Similarly, in Metropolitan Life Ins. Co. v. Taylor, 481 U.S. 58, 95 L. Ed. 2d 55, 107 S. Ct. 1542 (1987), we considered whether the “complete pre-emption” approach adopted in Avco also supported the removal of state common-law causes of action asserting improper processing of benefit claims under a plan regulated by the Employee Retirement Income Security Act of 1974 (ERISA), 29 U.S.C. § 1001 et seq [29 USCS §§ 1001 et seq.] For two reasons, we held that removal was proper even though the complaint purported to raise only state-law claims. First, the statutory text in § 502(a), 29 USC § 1132 [29 USCS § 1132], not only provided an express federal remedy for the plaintiffs’ claims, but also in its jurisdiction subsection, § 502(f), used language similar to the statutory language construed in Avco, thereby indicating that the two statutes should be construed in the same way. 481 US, at 65, 95 L Ed 2d 55, 107 S Ct 1542. Second, the legislative history of ERISA unambiguously described an intent to treat such actions “as arising under the laws of the United States in similar fashion to those brought under section 301 of the Labor-Management Relations Act of 1947.” Id., at 65-66, 95 L. Ed. 2d 55, 107 S. Ct. 1542 (internal quotation marks and emphasis omitted).

Thus, a state claim may be removed to federal court in only two circumstances--when Congress expressly so provides, such as in the Price-Anderson Act, supra, at Ben. Nat’l Bank v. Anderson, 539 U.S. 1, 156 L. Ed. 2d, at 7, 123 S. Ct. 2058 (2003) or when a federal statute wholly displaces the state-law cause of action through complete pre-emption. 3 When the federal statute completely pre-empts the state-law cause of action, a claim which comes within the scope of that cause of action, even if pleaded in terms of state law, is in reality based on federal law. This claim is then removable under 28 U.S.C. § 1441(b) [28 USCS § 1441(b)], which authorizes any claim that “arises under” federal law to be removed to federal court. In the two categories of cases 4 where this Court has found complete pre-emption--certain causes of action under the LMRA and ERISA--the federal statutes at issue provided the exclusive cause of action for the claim asserted and also set forth procedures and remedies governing that cause of action.
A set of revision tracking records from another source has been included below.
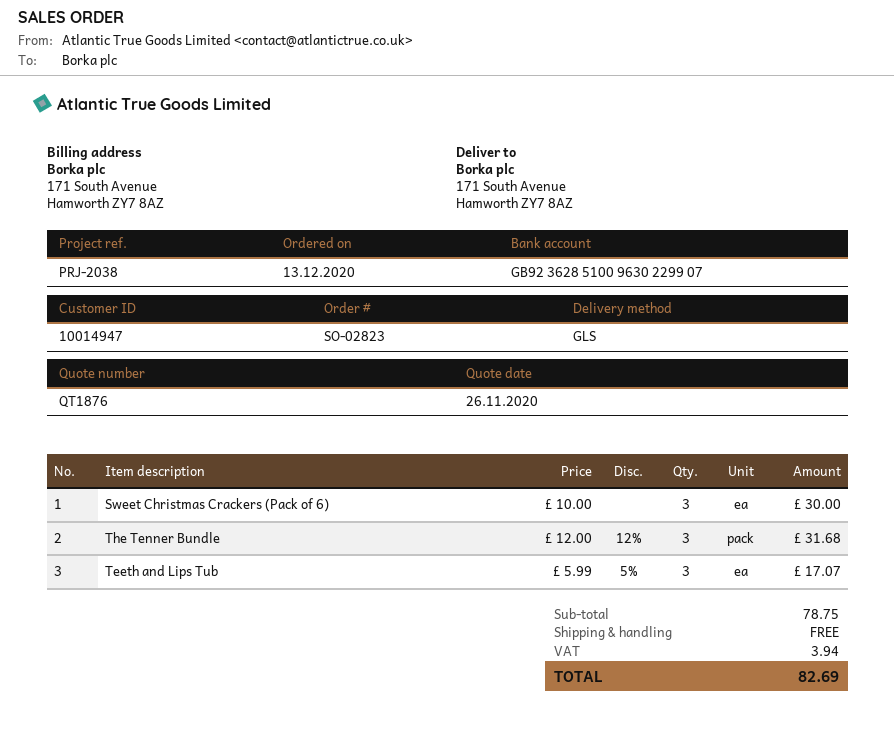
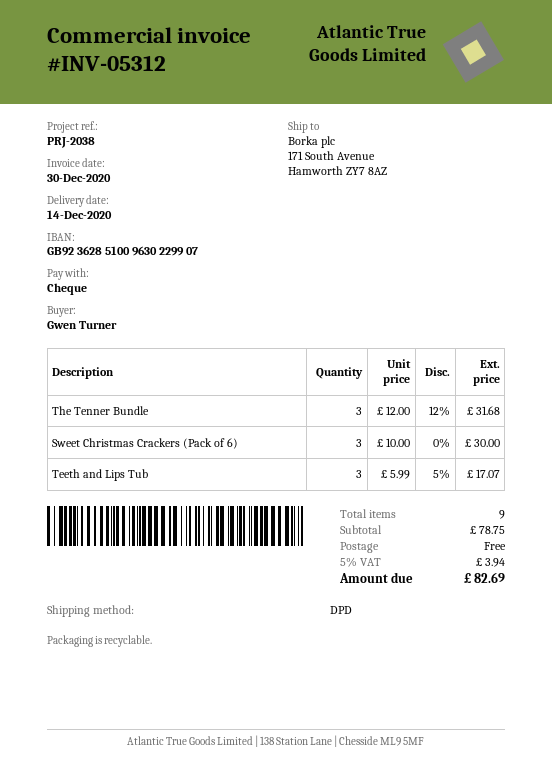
shipping method: GLS -> DPD

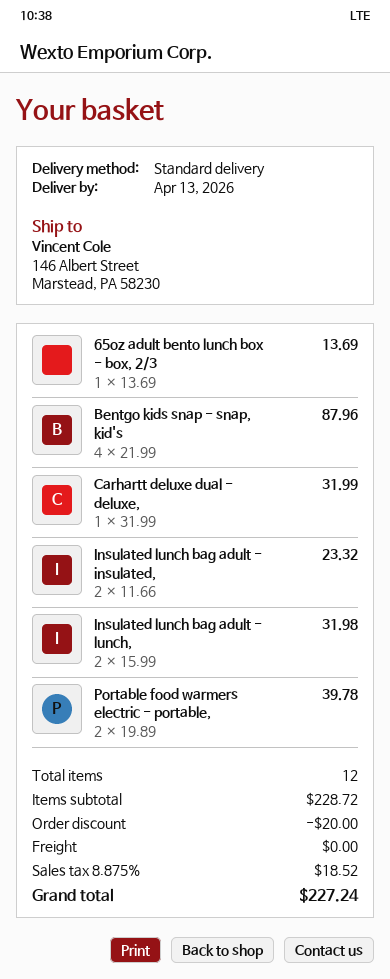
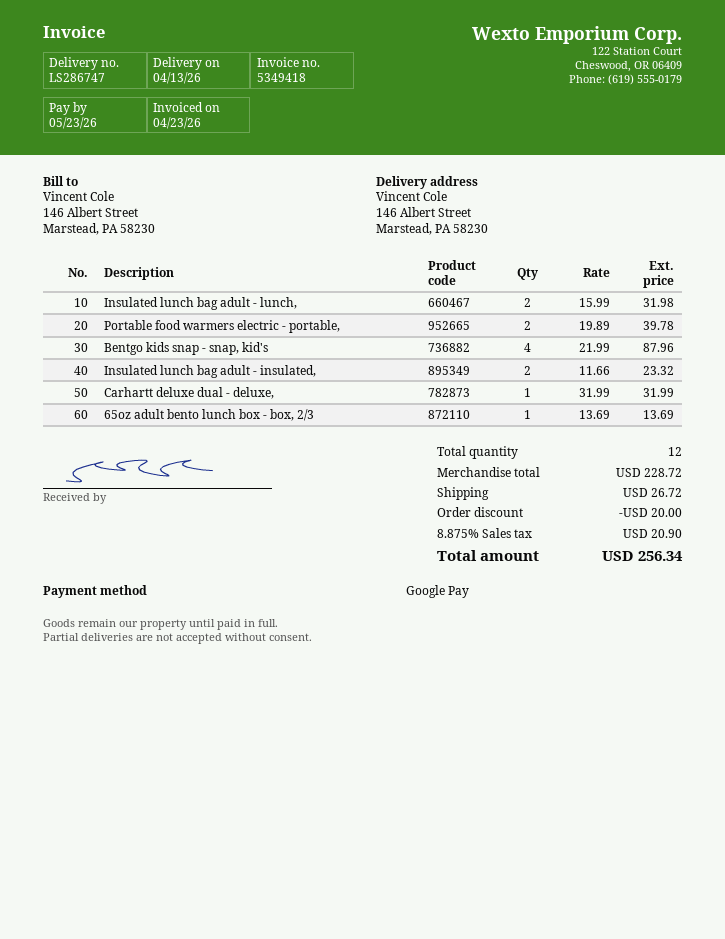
shipping: 0.00 -> 26.72
tax: 8.875% = 18.52 -> 8.875% = 20.90
total: 227.24 -> 256.34

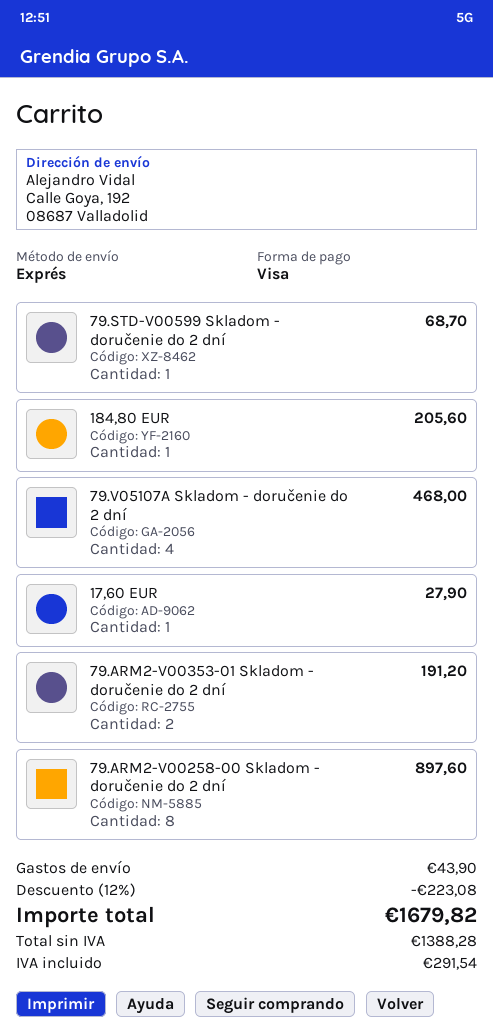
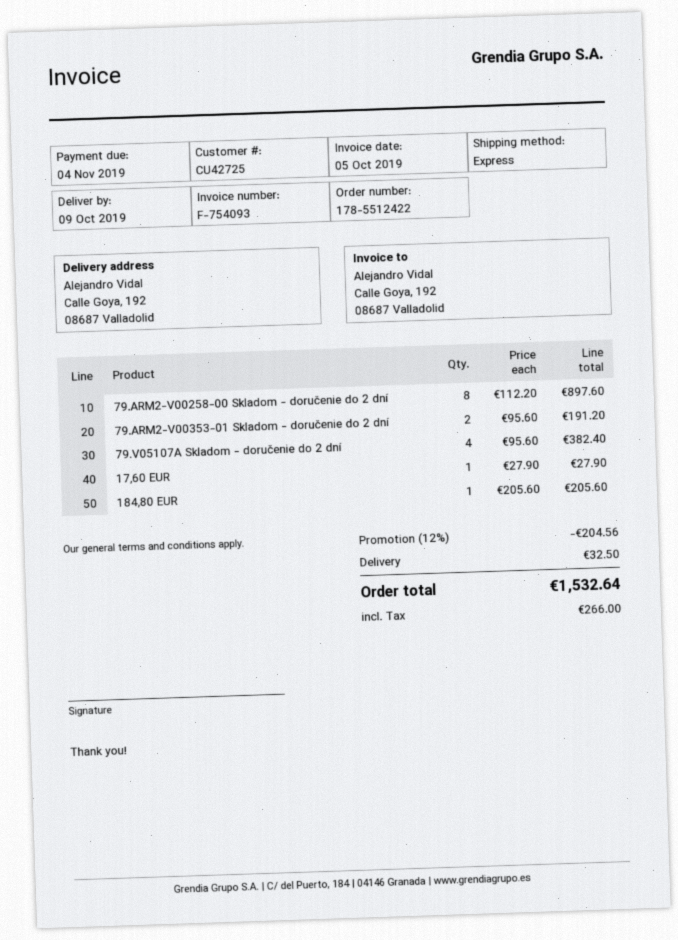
79.STD-V00599 Skladom - doručenie do 2 dní: 1 for 68.70 -> none
79.V05107A Skladom - doručenie do 2 dní: 4 for 468.00 -> 4 for 382.40
discount: 12% = 223.08 -> 12% = 204.56
shipping: 43.90 -> 32.50
tax: 291.54 -> 266.00
total: 1679.82 -> 1532.64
See 29 USC § 1132 [29 USCS § 1132] (setting forth procedures and remedies for civil claims under ERISA); § 185 (describing procedures and remedies for suits under the LMRA).

III

Count IV of respondents’ complaint sought relief for “usury violations” and claimed that petitioners “charged . . . excessive interest in violation of the common law usury doctrine” and violated “Alabama Code. § 8-8-1, et seq. by charging excessive interest.” App. 28. Respondents’ complaint thus expressly charged petitioners with usury. Metropolitan Life, Avco, and Franchise Tax Board provide the framework for answering the dispositive question in this case: Does the National Bank Act provide the exclusive cause of action for usury claims against national banks? If so, then the cause of action necessarily arises under federal law and the case is removable. If not, then the complaint does not arise under federal law and is not removable.

Sections 85 and 86 serve distinct purposes. The former sets forth the substantive limits on the rates of interest that national banks may charge. The latter sets forth the...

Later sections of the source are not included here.